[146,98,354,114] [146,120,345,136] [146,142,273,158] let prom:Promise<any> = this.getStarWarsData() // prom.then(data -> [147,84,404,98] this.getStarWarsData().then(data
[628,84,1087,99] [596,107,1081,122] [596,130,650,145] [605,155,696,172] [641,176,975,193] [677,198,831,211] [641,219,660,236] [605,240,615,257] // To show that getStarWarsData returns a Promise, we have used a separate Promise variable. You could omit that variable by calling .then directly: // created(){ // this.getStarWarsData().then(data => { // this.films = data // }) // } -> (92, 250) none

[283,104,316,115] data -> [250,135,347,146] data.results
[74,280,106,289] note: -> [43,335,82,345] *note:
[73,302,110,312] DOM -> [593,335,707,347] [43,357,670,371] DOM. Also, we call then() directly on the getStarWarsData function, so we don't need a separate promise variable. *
--
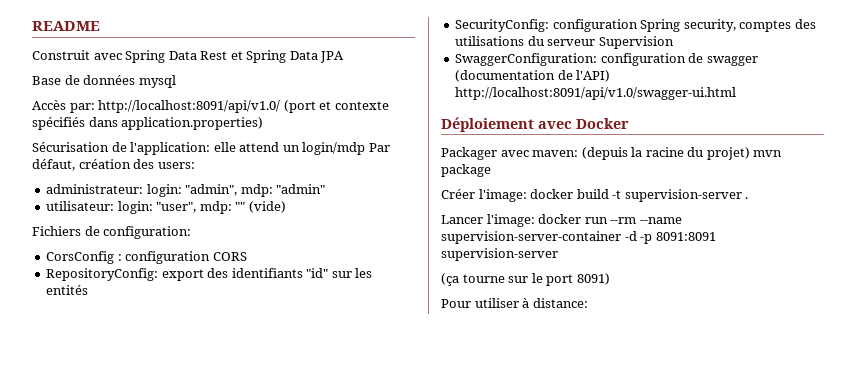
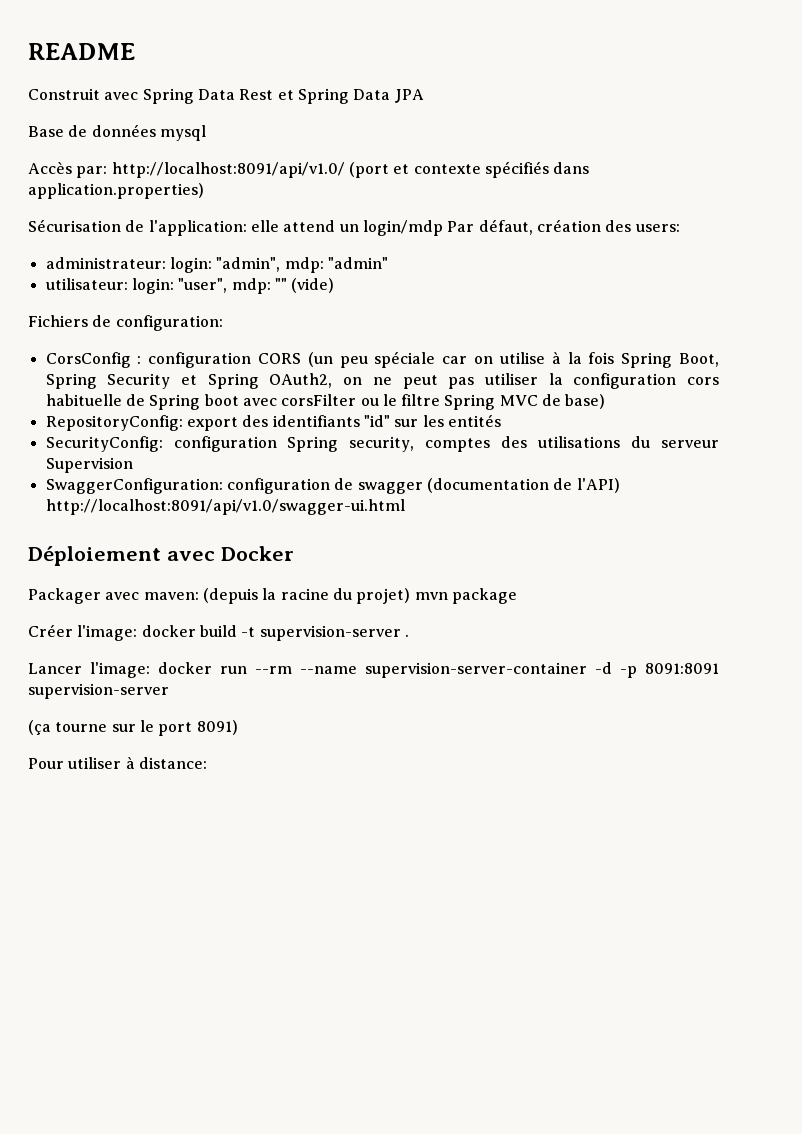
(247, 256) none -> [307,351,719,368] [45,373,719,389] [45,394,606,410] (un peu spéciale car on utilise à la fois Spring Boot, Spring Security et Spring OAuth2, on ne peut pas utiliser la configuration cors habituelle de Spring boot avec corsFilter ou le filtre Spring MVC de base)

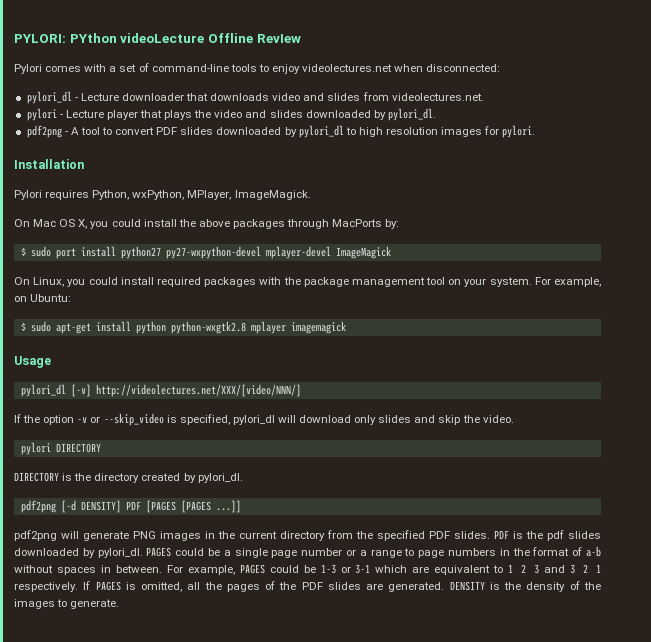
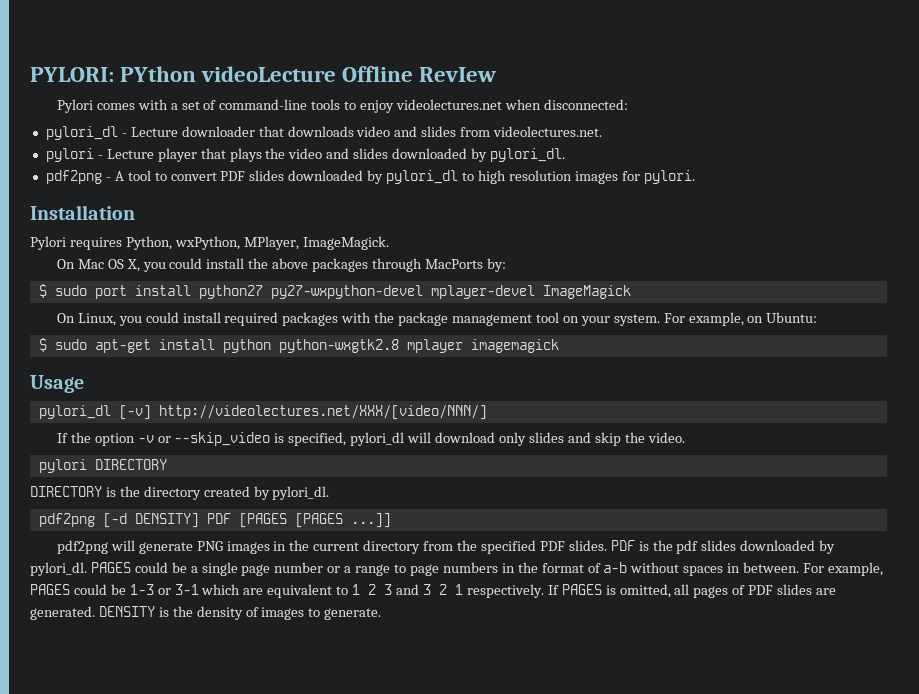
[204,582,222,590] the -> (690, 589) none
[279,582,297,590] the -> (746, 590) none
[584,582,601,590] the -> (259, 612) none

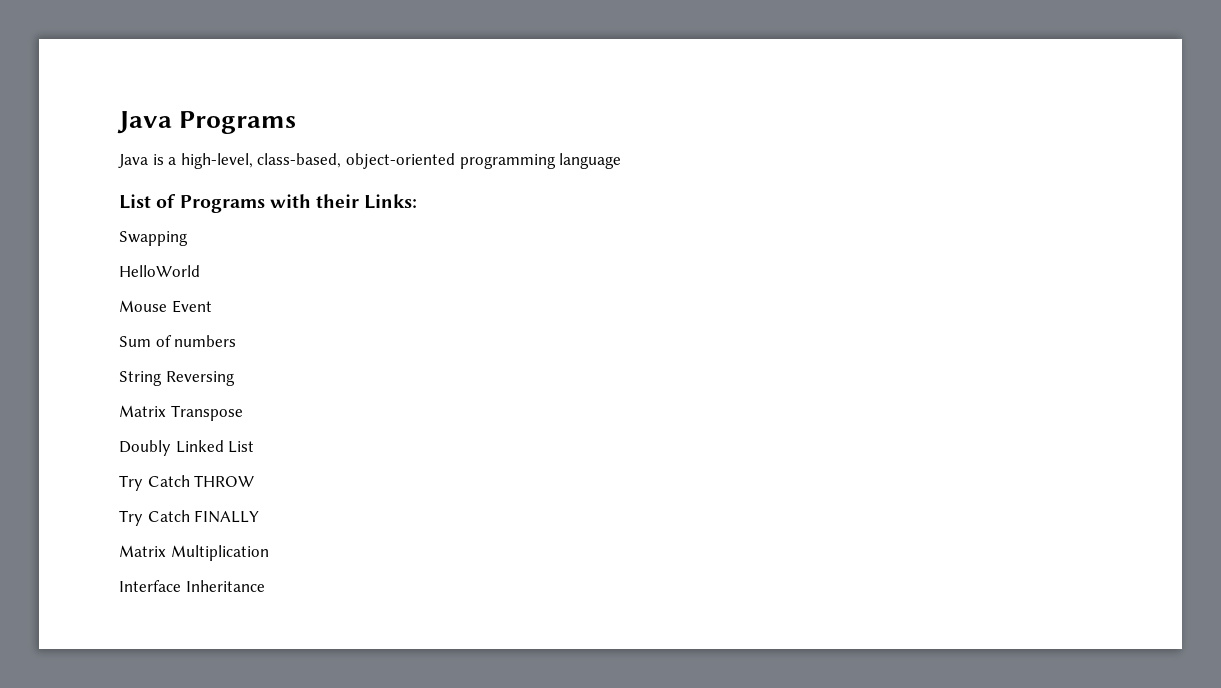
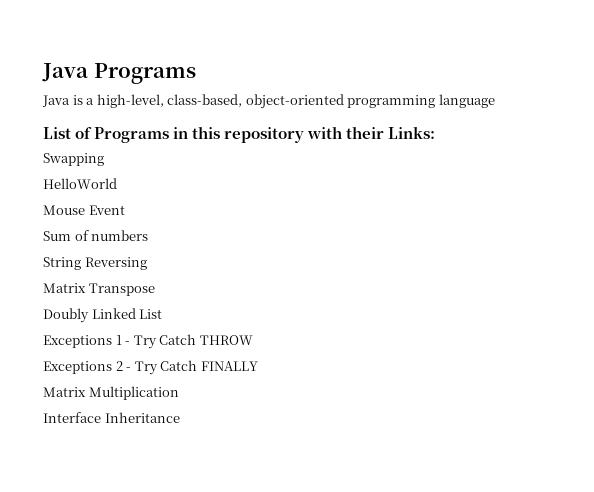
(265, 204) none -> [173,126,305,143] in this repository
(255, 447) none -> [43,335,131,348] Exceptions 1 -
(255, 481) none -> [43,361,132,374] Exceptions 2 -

** INSTRUCTIONS FOR THE TASK **
Return a word-for-word copy of the lines above from the one holding "(265, 204) none" through the one holding "(255, 481) none", with both of them included and nothing besides.

** EXERCISE OUTPUT **
(265, 204) none -> [173,126,305,143] in this repository
(255, 447) none -> [43,335,131,348] Exceptions 1 -
(255, 481) none -> [43,361,132,374] Exceptions 2 -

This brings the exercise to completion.